Here’s a fun fact: when you use UTF-8, it doesn’t automatically mean that you will get proper non-BMP code point support. I had my share of surprise when I found some time ago that MySQL apparently has a so called 4-byte UTF-8 Unicode encoding. As it turns out, if you specify regular UTF-8, it will not handle non-BMP characters with the same effect as if they declared the use of UTF-16 and used UCS-2 instead. And this is a relatively recent addition, this wonderful encoding appeared in MySQL 5.5.3 in 2010, while (crippled) UTF-8 has been there long before that, successfully confusing people.

So as we see UTF-8 can have problems too. Of course, there are much more cases of that with the UTF-16. But there’s nothing particularly wrong with UTF-16, it is as valid compatibility tool as UTF-8. What people are really complaining about is that there is a lot of software which works with UCS-2 but says that it supports UTF-16. This results from UCS-2 being a thing for a noticeable time period and a considerable amount of software embracing it during that time. This is where all the confusion really comes from. Of course, when a transition needs to happen later, it never goes smoothly because legacy software and backward compatibility is always a thing. As a result we have to put up with the consequences, and there are serious problems with that indeed. But that’s not UTF-16’s fault, and this couldn’t have happened any other way. If not for UTF-16, we would be stuck with UCS-2 with no hope to support non-BMP characters at all since rewriting existing software completely is rarely an option.

It surely would be advantageous to use one encoding everywhere.

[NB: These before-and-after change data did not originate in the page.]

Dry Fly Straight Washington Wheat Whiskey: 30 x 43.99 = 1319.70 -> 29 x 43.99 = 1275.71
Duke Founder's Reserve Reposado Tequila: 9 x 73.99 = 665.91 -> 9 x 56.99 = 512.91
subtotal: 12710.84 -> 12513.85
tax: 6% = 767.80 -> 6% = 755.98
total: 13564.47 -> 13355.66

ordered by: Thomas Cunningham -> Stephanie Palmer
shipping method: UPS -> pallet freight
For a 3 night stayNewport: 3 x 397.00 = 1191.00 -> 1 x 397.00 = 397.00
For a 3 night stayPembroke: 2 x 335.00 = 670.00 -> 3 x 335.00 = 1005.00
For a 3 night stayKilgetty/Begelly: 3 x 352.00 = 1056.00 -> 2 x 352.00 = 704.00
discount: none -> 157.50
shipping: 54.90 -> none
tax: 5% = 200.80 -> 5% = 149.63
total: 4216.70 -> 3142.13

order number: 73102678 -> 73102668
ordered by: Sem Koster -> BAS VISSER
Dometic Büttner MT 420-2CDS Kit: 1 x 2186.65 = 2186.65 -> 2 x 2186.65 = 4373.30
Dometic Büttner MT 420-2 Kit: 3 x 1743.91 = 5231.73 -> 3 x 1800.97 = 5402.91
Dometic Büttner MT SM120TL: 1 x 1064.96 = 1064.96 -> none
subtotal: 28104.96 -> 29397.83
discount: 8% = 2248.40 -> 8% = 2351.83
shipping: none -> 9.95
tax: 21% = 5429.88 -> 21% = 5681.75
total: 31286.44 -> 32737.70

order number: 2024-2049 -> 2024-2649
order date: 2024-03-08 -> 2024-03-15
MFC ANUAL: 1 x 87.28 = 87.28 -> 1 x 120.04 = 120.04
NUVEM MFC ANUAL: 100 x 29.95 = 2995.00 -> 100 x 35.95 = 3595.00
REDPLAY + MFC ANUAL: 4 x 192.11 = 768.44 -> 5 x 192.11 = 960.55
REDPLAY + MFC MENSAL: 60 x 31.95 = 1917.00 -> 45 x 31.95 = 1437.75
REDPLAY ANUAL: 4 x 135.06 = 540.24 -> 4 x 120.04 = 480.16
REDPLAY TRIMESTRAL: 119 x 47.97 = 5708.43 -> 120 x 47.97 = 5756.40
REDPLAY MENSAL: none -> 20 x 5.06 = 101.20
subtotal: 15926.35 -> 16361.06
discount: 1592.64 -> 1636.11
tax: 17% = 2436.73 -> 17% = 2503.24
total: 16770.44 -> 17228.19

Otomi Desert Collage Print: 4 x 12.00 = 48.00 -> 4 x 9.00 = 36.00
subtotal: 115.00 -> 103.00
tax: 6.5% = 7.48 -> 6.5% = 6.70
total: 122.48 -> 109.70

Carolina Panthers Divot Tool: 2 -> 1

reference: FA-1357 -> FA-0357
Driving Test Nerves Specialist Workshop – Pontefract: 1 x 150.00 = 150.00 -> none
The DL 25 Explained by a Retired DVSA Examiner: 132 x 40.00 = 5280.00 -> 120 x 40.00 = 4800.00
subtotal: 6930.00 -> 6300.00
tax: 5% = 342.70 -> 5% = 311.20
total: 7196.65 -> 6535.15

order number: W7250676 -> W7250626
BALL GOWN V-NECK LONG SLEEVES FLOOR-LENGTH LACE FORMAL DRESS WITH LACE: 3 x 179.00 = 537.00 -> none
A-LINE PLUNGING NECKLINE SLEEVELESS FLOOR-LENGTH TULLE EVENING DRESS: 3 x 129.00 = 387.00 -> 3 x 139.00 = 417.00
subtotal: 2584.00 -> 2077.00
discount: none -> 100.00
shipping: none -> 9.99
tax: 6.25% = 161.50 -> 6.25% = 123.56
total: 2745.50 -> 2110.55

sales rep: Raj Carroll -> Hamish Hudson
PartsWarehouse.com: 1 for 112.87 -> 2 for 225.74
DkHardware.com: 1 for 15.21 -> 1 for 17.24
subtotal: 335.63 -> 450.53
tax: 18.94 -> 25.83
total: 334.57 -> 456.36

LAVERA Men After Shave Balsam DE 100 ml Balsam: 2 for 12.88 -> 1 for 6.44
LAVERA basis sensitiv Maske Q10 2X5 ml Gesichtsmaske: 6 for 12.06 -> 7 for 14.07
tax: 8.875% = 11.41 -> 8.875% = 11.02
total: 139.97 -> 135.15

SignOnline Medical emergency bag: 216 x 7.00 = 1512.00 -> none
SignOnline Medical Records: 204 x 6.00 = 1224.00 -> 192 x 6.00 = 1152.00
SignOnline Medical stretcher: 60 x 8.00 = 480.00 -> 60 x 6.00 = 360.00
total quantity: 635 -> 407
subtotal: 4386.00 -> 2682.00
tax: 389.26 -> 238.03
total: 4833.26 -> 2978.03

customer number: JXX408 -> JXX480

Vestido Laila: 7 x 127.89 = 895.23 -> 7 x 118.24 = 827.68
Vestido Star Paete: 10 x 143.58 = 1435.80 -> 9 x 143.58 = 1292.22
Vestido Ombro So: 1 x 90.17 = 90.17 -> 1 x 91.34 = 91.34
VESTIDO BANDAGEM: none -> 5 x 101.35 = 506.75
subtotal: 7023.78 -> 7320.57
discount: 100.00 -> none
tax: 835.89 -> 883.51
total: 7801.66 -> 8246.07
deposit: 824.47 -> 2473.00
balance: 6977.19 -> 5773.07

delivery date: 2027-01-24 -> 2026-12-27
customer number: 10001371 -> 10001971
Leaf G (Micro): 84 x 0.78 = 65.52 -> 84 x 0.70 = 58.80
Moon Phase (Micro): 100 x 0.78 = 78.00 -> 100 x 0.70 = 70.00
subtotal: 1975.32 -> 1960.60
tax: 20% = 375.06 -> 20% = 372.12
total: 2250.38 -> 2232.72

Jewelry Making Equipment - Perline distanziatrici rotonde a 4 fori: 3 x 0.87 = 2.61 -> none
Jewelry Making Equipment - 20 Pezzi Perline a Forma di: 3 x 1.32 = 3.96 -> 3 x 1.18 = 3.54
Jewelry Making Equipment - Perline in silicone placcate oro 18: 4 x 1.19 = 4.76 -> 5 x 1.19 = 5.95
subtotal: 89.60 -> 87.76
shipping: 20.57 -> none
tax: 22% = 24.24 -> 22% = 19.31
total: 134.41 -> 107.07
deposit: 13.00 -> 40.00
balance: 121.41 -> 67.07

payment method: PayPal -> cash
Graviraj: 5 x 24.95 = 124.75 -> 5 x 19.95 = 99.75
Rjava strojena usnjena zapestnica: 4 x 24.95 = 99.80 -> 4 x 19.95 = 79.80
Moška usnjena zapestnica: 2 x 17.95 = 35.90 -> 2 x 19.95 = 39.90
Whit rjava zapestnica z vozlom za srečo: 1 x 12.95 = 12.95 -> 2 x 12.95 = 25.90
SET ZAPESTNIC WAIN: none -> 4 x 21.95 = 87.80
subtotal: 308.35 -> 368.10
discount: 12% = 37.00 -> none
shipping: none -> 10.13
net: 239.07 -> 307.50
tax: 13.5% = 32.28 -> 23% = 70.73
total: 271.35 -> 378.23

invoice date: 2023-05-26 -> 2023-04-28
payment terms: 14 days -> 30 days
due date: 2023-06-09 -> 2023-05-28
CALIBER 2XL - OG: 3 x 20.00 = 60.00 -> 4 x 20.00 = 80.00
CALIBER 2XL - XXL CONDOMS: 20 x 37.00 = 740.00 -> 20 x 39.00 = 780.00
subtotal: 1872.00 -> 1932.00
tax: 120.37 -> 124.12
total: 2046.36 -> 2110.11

If one day every piece of software started supporting one encoding and nothing else, it would be awesome, be it UTF-8 or UTF-16. However, the chances of this happening in the foreseeable future are nil. Let’s take a look at the programming language rankings by RedMonk which I like so much. What is the string object representation in the top ten languages?

  • JavaScript - UTF-16;
  • Java - UTF-16;
  • PHP - no specific encoding;
  • Python - UTF-8;
  • C# - UTF-16;
  • C++ - no specific encoding;
  • Ruby - UTF-8;
  • CSS - N/A;
  • C - no specific encoding;
  • Objective-C - UTF-16.

Four out of nine languages (CSS doesn’t count as a programming language) use UTF-16 and only two use UTF-8. One can argue that something like C++ could give the developer a choice of encoding, but that’s not entirely the case, because you will have to take the platform and existing libraries into account, which is why there’s a long section about Windows on utf8everywhere.org.

But even that’s not all, the languages which use UTF-16 represent underlying platforms: Java represents the JVM, browser scripts will have to compile to JavaScript (and not only browser scripts if you remember node.js), and C# represents the .NET platform. We could say Objective-C is tied to a platform too, even though it is limited to Apple software. What this means is that anything that uses these platforms will have to deal with UTF-16.

I’m sorry to break it to the zealous UTF-8 supporters, but UTF-16 isn’t going anywhere anytime soon. Understand why it’s here, understand how it works, understand that there are legacy functions and methods which deal with UTF-16 code units and not code points, and embrace this encoding. And please fix the legacy software if you are maintaining it.